Recordemos que Naturgy había presentado un beneficio récord en 2025 y además había logrado un pacto de caballeros en su consejo de administración. Todo iba bien. ¿Y? Pues quizá por eso GIP/BlackRock vendió en diciembre, un 7,1 % de su participación por 1.703 millones de euros; y el 2 de marzo, el fondo procedía a una segunda colocación. Se pueden imaginar que esta salida de los americanos provocó no solo sorpresa, sino una caída de la acción del 7,7 %. Pero ellos ya habían vendido en mejores condiciones.
¿Y por qué vender ahora cuando el Gobierno de Pedro Sánchez habla de un fondo España Crece donde habrá inversión pública y privada? ¿No es el mejor momento para invertir en nuestro país? Pues ya se ve que algunos no piensan igual. Tampoco ha habido que esperar mucho.
Pero el viernes saltaba la noticia. BlackRock limitaba los reembolsos en su fondo estrella. La mayor gestora del mundo en activos bajo gestión y accionista de referencia en muchas empresas del Ibex 35 español, había tomado una decisión que anunciaba malos tiempos. Su fondo estrella de crédito privado, el HPS Corporate Lending Fund (HPS CLF), que gestiona 26.000 millones de dólares en activos (22.500 millones de euros), había recibido tantas solicitudes de reembolso que la compañía se había visto obligada a activar la cláusula que le permite limitar la devolución del dinero a los clientes.

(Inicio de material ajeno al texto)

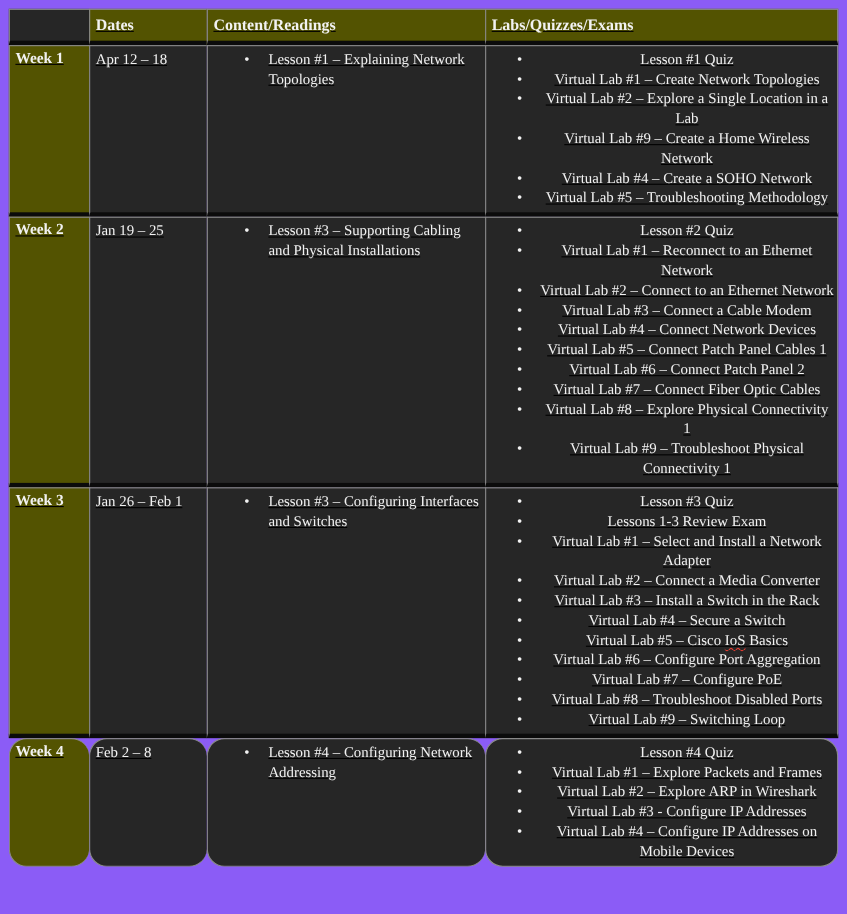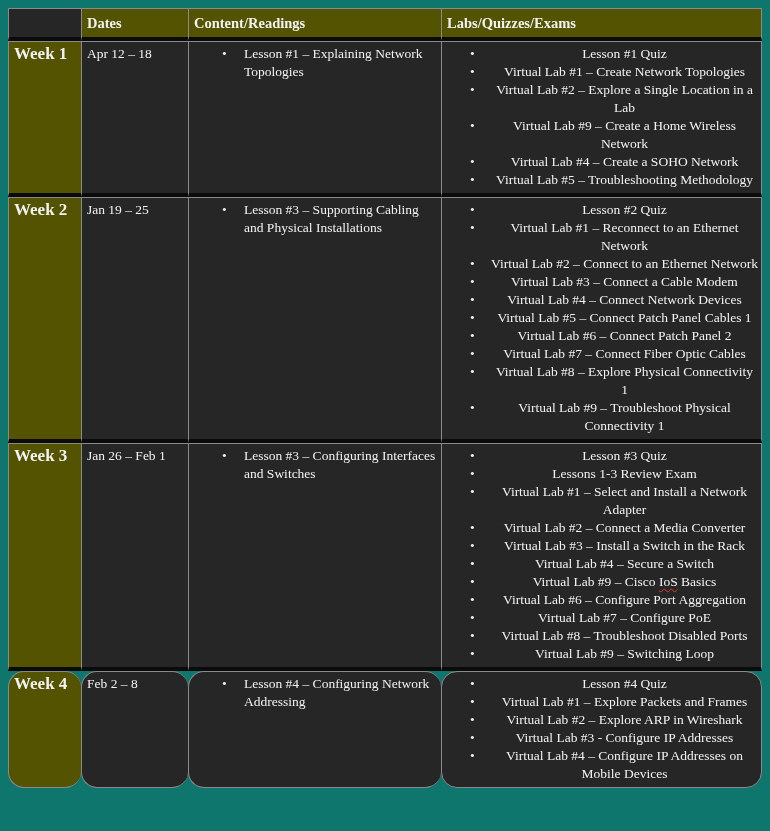"Dates" .page { background: #0f766e -> #8b5cf6; text-decoration: none -> underline }
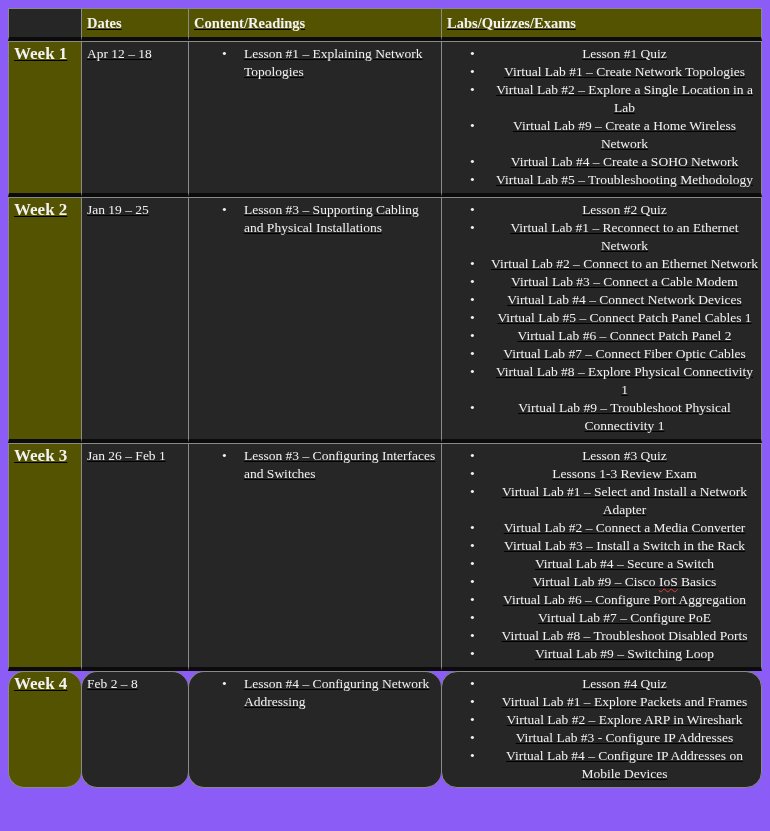"Week 1" td.week-cell { font-size: 17px -> 14px }
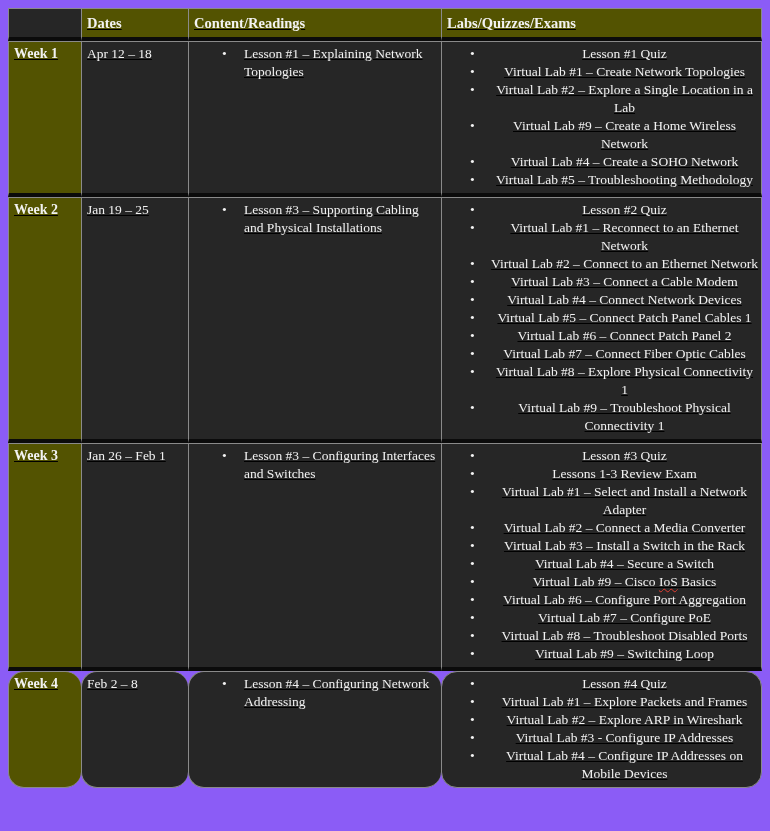"Virtual Lab #9 – Cisco" span { text: 9 -> 5 }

Alguien de muy arriba en el fondo empezó a calcular riesgos y recomendó la limitación en la devolución de dinero
Fue entonces cuando algunos empezaron a pensar que lo de desinvertir en España no era algo coyuntural: hacer caja en un buen momento y retirarse de una de las empresas que mejor se habían comportado el año pasado. Alguien de muy arriba en el fondo empezó a calcular riesgos y recomendó la limitación en la devolución de dinero, que siempre es lo que pone más nerviosos a los mercados.
Por supuesto, la bolsa española siguió en caída libre. Un 7 % en una semana. El petróleo llegó a los 90 dólares. Y otro dato que pasó inadvertido en España es que Estados Unidos había perdido 92.000 empleos en febrero. Y es que BlackRock es solo un síntoma de otros datos macro que estamos conociendo. Un frenazo en toda regla. Y si a eso sumamos la broma de los aranceles a España, el cuadro respira incertidumbre por todas las esquinas.
Tampoco he citado el impacto que podría tener en las cuentas públicas el mayor gasto en defensa a cuenta de la guerra. Algo que notaremos en la deuda pública y el déficit. Y claro, todo pendiente de que esta se alargue o no. Por eso, cada vez que veo ponderar el cohete de la economía española, que ni siquiera puede cumplir con sus compromisos económicos con la OTAN y con los españoles –léase Presupuestos–, siempre me pregunto por los marcianos que lo repiten machaconamente. Pero a ellos les da igual. Están en otra cosa. En sus cosas.